With all this sequencing data, researchers can begin identifying genes that confer previously unknown mechanisms of drug resistance—and in turn, create tests that screen for those genes, detecting not only whether C. auris is present on someone’s skin, but whether that particular clade is drug resistant.
Getting the word out
The Nevada State Health Lab is facing C. auris head-on: Of the 1100 cases of C. auris in southern Nevada, the lab has sequenced 1000. “We’re basically establishing a first-of-its-kind database on this,” Gorzalski says. “Everything we sequence is put up to the National Center for Biotechnology Information. We also developed open-source bioinformatic workflows that are free to use by anyone.”

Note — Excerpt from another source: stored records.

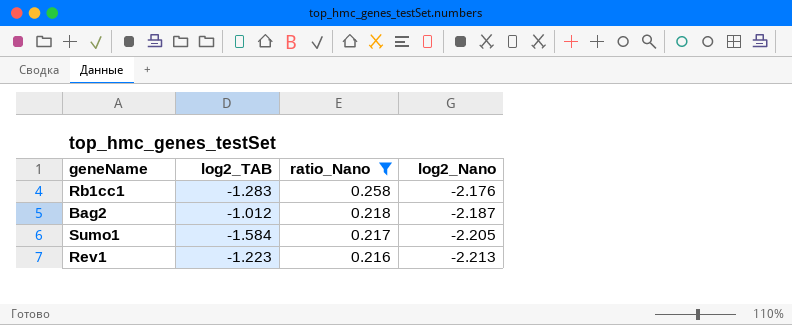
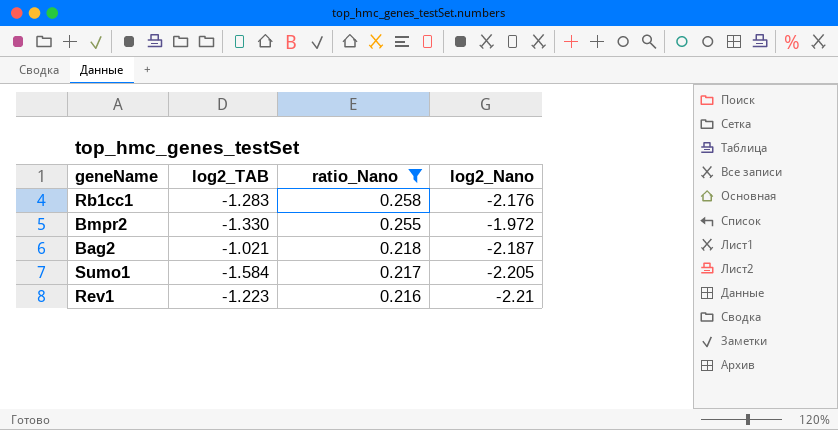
row Bmpr2: none -> -1.330 | 0.255 | -1.972
Bag2 | log2_TAB: -1.012 -> -1.021
Rev1 | log2_Nano: -2.213 -> -2.21

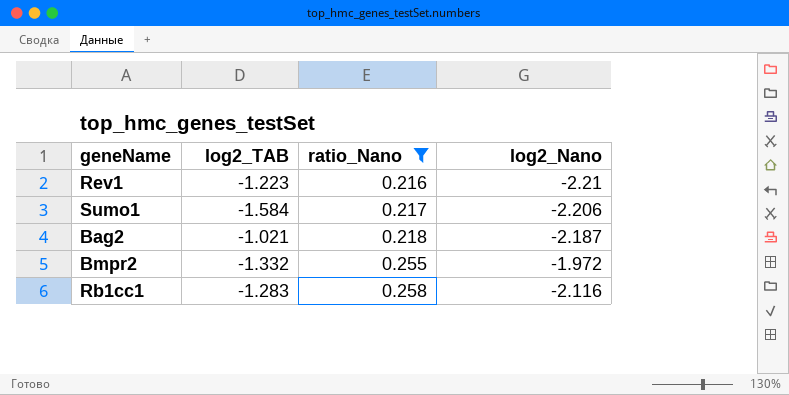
row order: ratio_Nano descending -> ratio_Nano ascending
Sumo1 | log2_Nano: -2.205 -> -2.206
Bmpr2 | log2_TAB: -1.330 -> -1.332
Rb1cc1 | log2_Nano: -2.176 -> -2.116

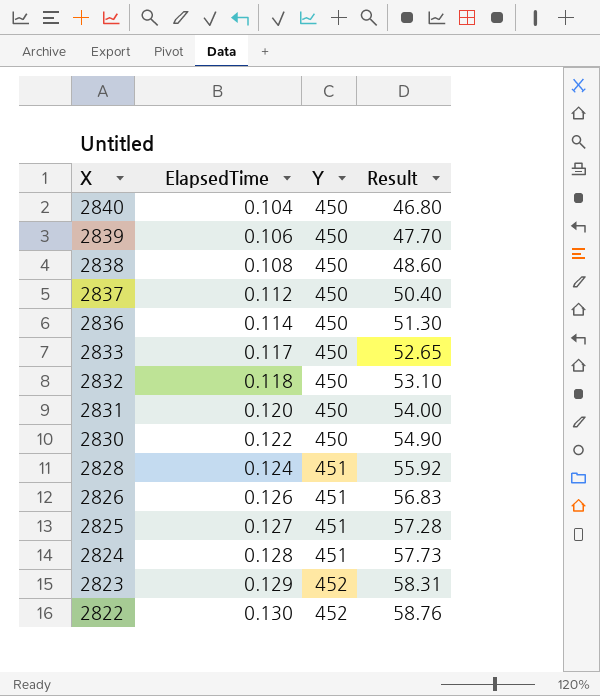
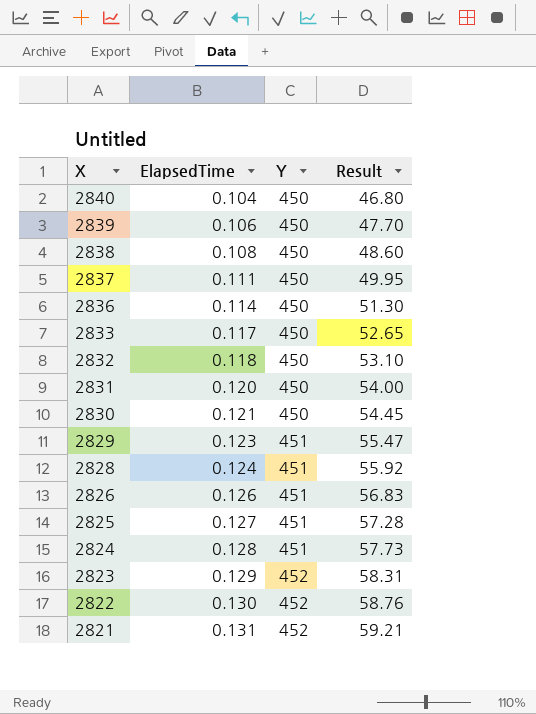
2837 | ElapsedTime: 0.112 -> 0.111
2837 | Result: 50.40 -> 49.95
2830 | ElapsedTime: 0.122 -> 0.121
2830 | Result: 54.90 -> 54.45
row 2829: none -> 0.123 | 451 | 55.47
row 2821: none -> 0.131 | 452 | 59.21

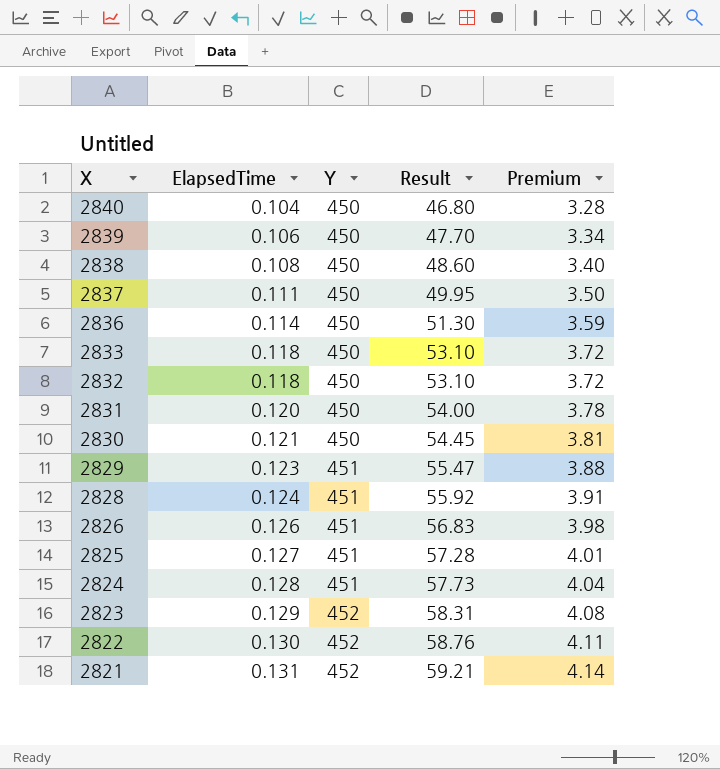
column Premium | formula: none -> [Result] * 0.07
2833 | ElapsedTime: 0.117 -> 0.118
2833 | Result: 52.65 -> 53.10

He explains that the most important thing states without current infections can do is to set up screening: Simple diagnostic PCR tests that swab from a patient’s armpit or groin can identify the fungus early on. Many states have already implemented wastewater surveillance to track the presence of COVID-19 in areas served by a particular municipal water district, or “sewershed”—this same surveillance can also detect small amounts of C. auris DNA. “This yeast can easily colonize on the skin,” he says, “so it’s going to make its way into wastewater just from people showering. One patient came from southern Nevada to another state, and immediately they could detect C. auris in the wastewater.” Scientists can trace the genetics of that tiny amount back to hospitals in that sewershed.
The more advance warning health systems have, the better prepared they can be. “We’re doing a lot more communication,” Gorzalski says, “so that other labs are more prepared for when this starts happening in their states. We’re just trying to get the information out there, because a lot of other states will be dealing with this soon.”
Intersecting outbreaks
The COVID-19 pandemic caused a raft of secondary harms for other health care concerns, and its effect on C. auris transmission is no different. “First, it actually increased exposure,” Gorzalski says; “you had more people than ever going to ICUs where C. auris already existed. Second, this was already on the radar, but suddenly all the lab testing resources were going toward COVID, and many places stopped screening for C. auris.” Although fungi spread more slowly than viruses, C. auris can live on personal protective equipment, fibrous surfaces, or asymptomatically on a person’s skin, and the disinfection techniques hospitals put in place for COVID simply aren’t effective against it. “In the lab, we use 10% bleach to kill it, but you don’t want to cover every surface of a hospital with that.”